Demissão após questionamento
De acordo com o advogado Mateus Lins, que representa a trabalhadora, ela utilizava o plano com base em informações do RH, que autorizou as terapias do filho sem alertar sobre a possibilidade de formação de dívida. Ao receber a cobrança, ela buscou esclarecimentos e, três dias após formalizar o questionamento, foi demitida. “Além da dispensa, a empresa promoveu descontos abusivos na rescisão, lançando valores artificiais para compensar uma suposta dívida e zerando integralmente as verbas rescisórias, deixando a trabalhadora sem qualquer valor a receber”, afirmou Lins.
Decisão de primeira instância
Em março de 2026, o juiz Tiago Macedo Coelho Luz Rocha, da Justiça do Trabalho de Praia Grande, considerou a dispensa discriminatória e determinou a reintegração da funcionária, além de indenização de R$ 50 mil por danos morais. “A empresa, podendo atuar com responsabilidade social, optou por uma medida punitiva que colocou em risco o bem-estar de um dependente vulnerável”, escreveu o juiz na decisão. A reintegração ocorreu em 8 de abril de 2026.
Reforma pelo TRT-2
O Roldão Atacadista recorreu, e em 25 de junho de 2026 a 15ª Turma do TRT-2 acatou o recurso. A relatora, desembargadora Maria Inês Ré Soriano, reformou a sentença, cancelando a reintegração e excluindo as condenações financeiras. Os desembargadores entenderam que não havia provas de que a reclamação motivou a demissão sem justa causa. Segundo a relatora, o “uso excessivo em razão da condição de saúde do seu filho, por si só, não suscita eventual conduta restritiva do empregador”.
Defesa da funcionária
O advogado Mateus Lins discorda do resultado e afirma que o tribunal focou apenas na tese de dispensa discriminatória, ignorando que a demissão foi retaliação.
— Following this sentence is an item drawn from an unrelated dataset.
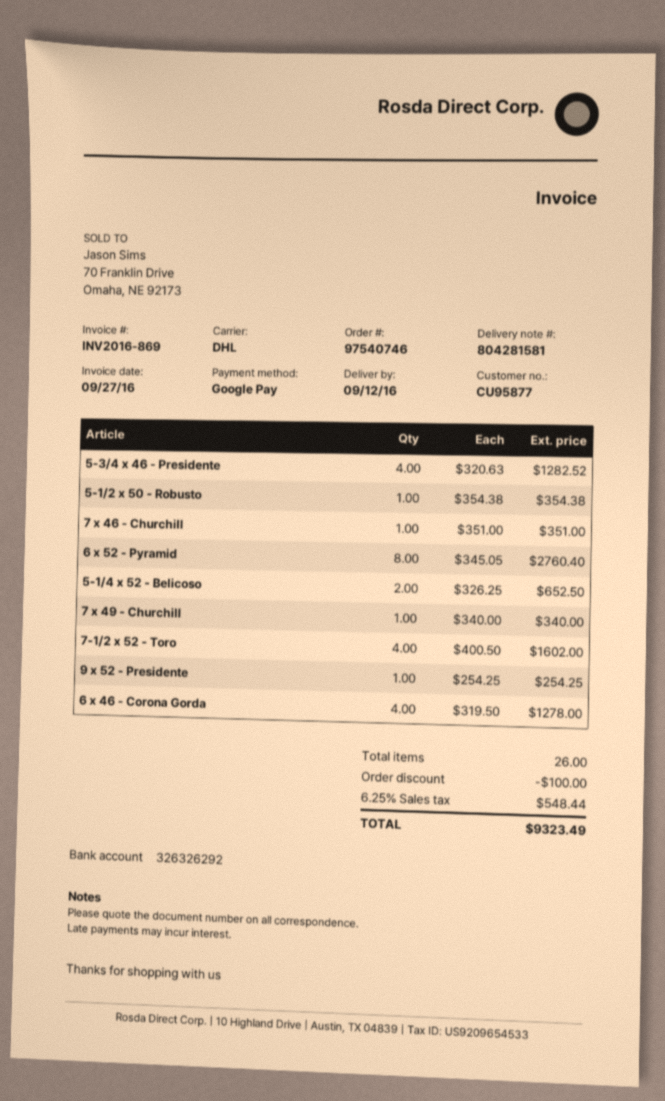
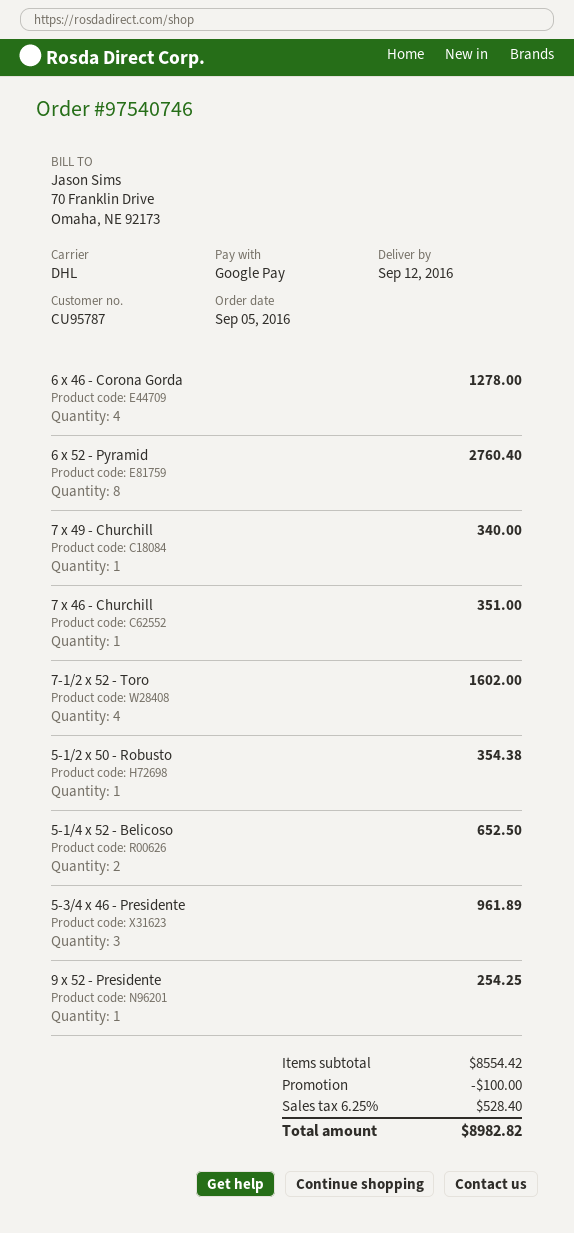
customer number: CU95877 -> CU95787
5-3/4 x 46 - Presidente: 4 for 1282.52 -> 3 for 961.89
tax: 6.25% = 548.44 -> 6.25% = 528.40
total: 9323.49 -> 8982.82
Ele cita que um representante da empresa admitiu em audiência que a funcionária tinha “conduta funcional exemplar” e que o número de operadores de caixa permaneceu o mesmo após sua saída. A defesa também critica o fato de a rescisão ter sido consumida por descontos do plano de saúde, deixando a trabalhadora “sem receber um único centavo”, levando apenas a guia do seguro-desemprego após anos de trabalho. Lins aponta ainda que, um mês após a demissão, a empresa alterou o regulamento interno para descontar integralmente as coparticipações, e que o TRT-2 não julgou os limites legais dos descontos nas verbas rescisórias. A defesa apresentará embargos de declaração e, se necessário, recorrerá ao Tribunal Superior do Trabalho (TST).